I recently went through the Walmart SDE III backend interview process and received an offer.
- Role: SDE III (Java Backend)
- YOE: 3 years
- Location: Bangalore
- Interviewed On: October, 2025
- Applied via: LinkedIn
Interview Structure:
Total of 3 rounds:
- DSA
- LLD + Backend fundamentals
- Hiring Manager (Behavioral + System discussion)
All rounds were done in 3 consecutive days (1 per day) — pretty fast process :)
Round 1: DSA
- Duration: 1 hrs
- Difficulty: Medium → Hard level
- What to expect: Direct or slightly modified versions of problems from LeetCode 150 / NeetCode 150
2 questions to be solved in 1 hr:
- Spiral Matrix problem
- Linked List (hard-level manipulation problem)
My experience:
I solved both problems within the allotted time, passed all test cases, clearly explained my approach, and wrapped up by asking a few questions about the team’s tech stack.
Round 2: LLD + Backend Concepts
- Duration: 1 hrs 30mins
Problem: Design a WhatsApp-like system, with focus on:
- Chat functionality
- Search (especially chat search / master search)
What the interviewer looked for:
1. LLD Fundamentals
- Class design
- Relationships
- Clean modeling
2. Database Design
- Schema clarity
- Trade-offs
- Indexing (especially for search)
3. API Design
- Clean endpoints
- Pagination (this was explicitly expected)

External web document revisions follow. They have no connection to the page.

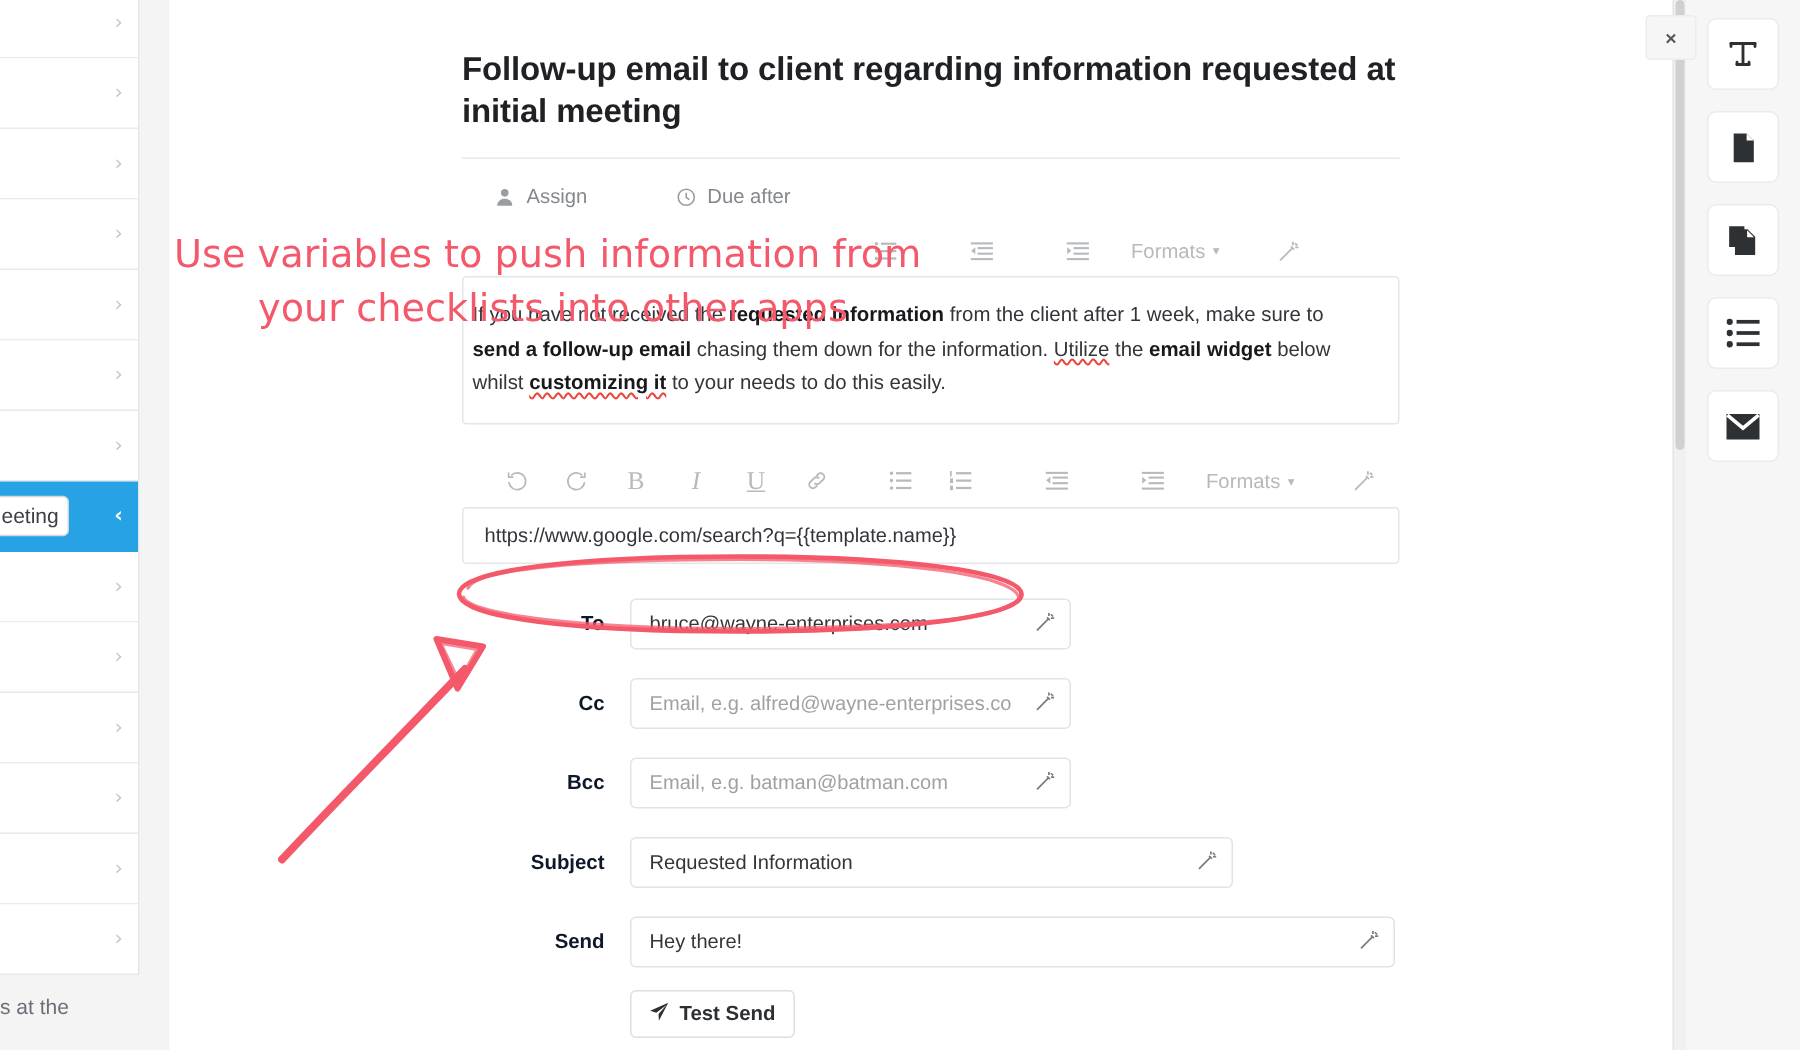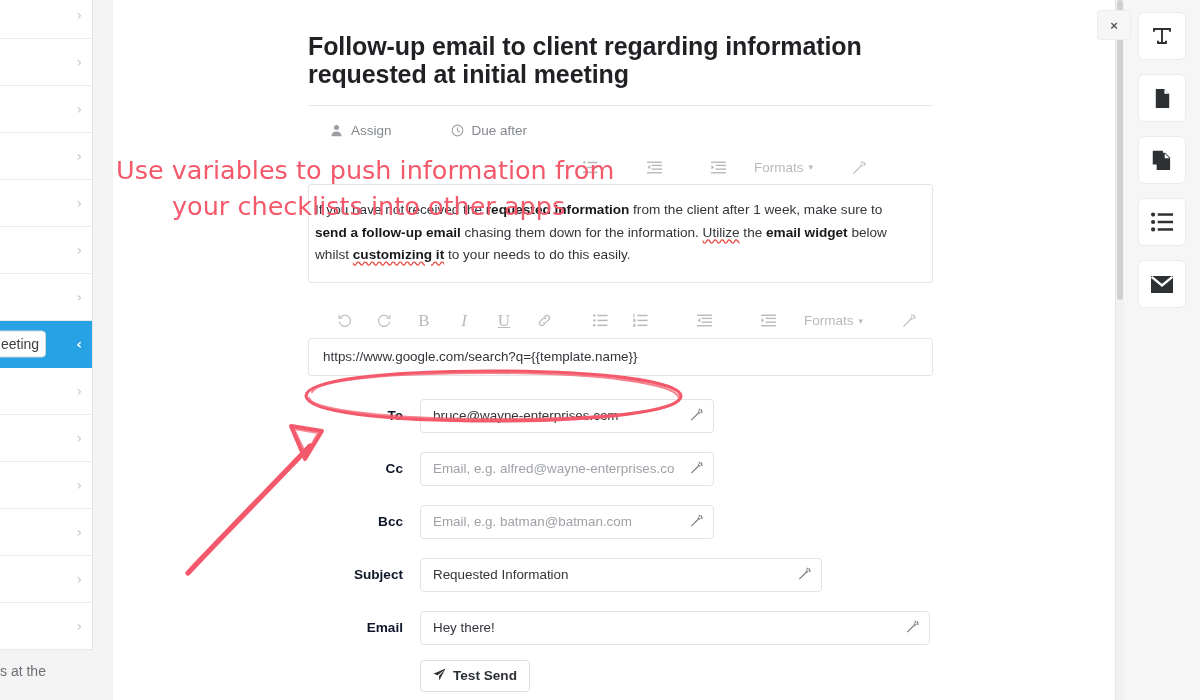--- a/index.html
+++ b/index.html
@@ -61,35 +61,35 @@
     width: 1002px; height: 700px;
     background: #ffffff;
     overflow: hidden;
   }
   .doc {
     position: absolute; left: 195px; top: 0;
     width: 625px;
   }
   .doc-title {
     margin-top: 32px;
-    font-size: 25px; font-weight: bold;
+    font-size: 22px; font-weight: bold;
     color: #1f2124; line-height: 28px;
     letter-spacing: -0.1px;
   }
   .doc-divider {
     margin-top: 17px;
     height: 1px; background: #e7e8ea;
   }
   .meta-row {
     display: flex; align-items: center;
     height: 40px; margin-top: 4px;
     padding-left: 22px;
   }
   .meta-item {
-    display: flex; align-items: center;
+    display: flex; align-items: flex-end;
     font-size: 13.5px; color: #84888d;
     margin-right: 59px;
   }
   .meta-item .mi-icon {
     margin-right: 8px; display: inline-flex;
     align-items: center; color: #9a9ea3;
   }
 
   
   .toolbar {
@@ -465,21 +465,21 @@
             <div class="f-input" style="width: 402px;">
               <span>Requested Information</span>
               <span class="wand"><svg width="14" height="14" viewBox="0 0 16 16" fill="none" stroke="currentColor" stroke-width="1.3">
                   <path d="M1.5 14.5L10 6"></path>
                   <path d="M10.6 1.3v2.4M14.6 5.3h-2.4M12.1 2.3l1.7 1.7"></path>
                   <path d="M9.2 4.6l2.2 2.2"></path>
                 </svg></span>
             </div>
           </div>
           <div class="f-row">
-            <div class="f-label" style="width: 112px;">Email</div>
+            <div class="f-label" style="width: 112px;">Send</div>
             <div class="f-input" style="width: 510px;">
               <span>Hey there!</span>
               <span class="wand"><svg width="14" height="14" viewBox="0 0 16 16" fill="none" stroke="currentColor" stroke-width="1.3">
                   <path d="M1.5 14.5L10 6"></path>
                   <path d="M10.6 1.3v2.4M14.6 5.3h-2.4M12.1 2.3l1.7 1.7"></path>
                   <path d="M9.2 4.6l2.2 2.2"></path>
                 </svg></span>
             </div>
           </div>
         </div>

Tip: Always mention pagination for search-heavy systems.
Bonus discussion:
The interviewer went deeper into: Microservices vs Monolith. But interestingly, the focus was more on when NOT to use microservices. Towards the end, I was asked about :
- Spring Boot annotations
- Spring Security basics
Tip: Using proper terminology (SOLID principles, design patterns, etc.) makes a noticeable difference in LLD rounds
Round 3: Hiring Manager (Offline — Bangalore Office)
- Duration: 45-50 mins
- This round was very conversational and comfortable.
1. Project Deep Dive
- Architecture of past work
- Leaned towards high-level design
Deep dive into:
- Asynchronous flows
- Kafka
- Rule engines
(Since my project architecture involved these concepts)
2. Behavioral Questions
- Conflict resolution
- Handling escalations
- Disagreeing with your manager
Sample question: Would you push back if code quality is being compromised?
3. Your Questions
I asked about:
- Tech stack
- Team's work
- Nature of problems
- Walmart's work culture
Don’t skip this—it leaves a good impression.
Verdict: Selected
Compensation: 35 LPA (CTC)
Final Thoughts:
This wasn’t an “out of syllabus” process. It’s quite predictable if you prepare well:
- Solid DSA
- Practical LLD
- Decent backend fundamentals
- Clear communication
No tricks. No surprises. All the best! If you have specific questions, feel free to ask in the comments!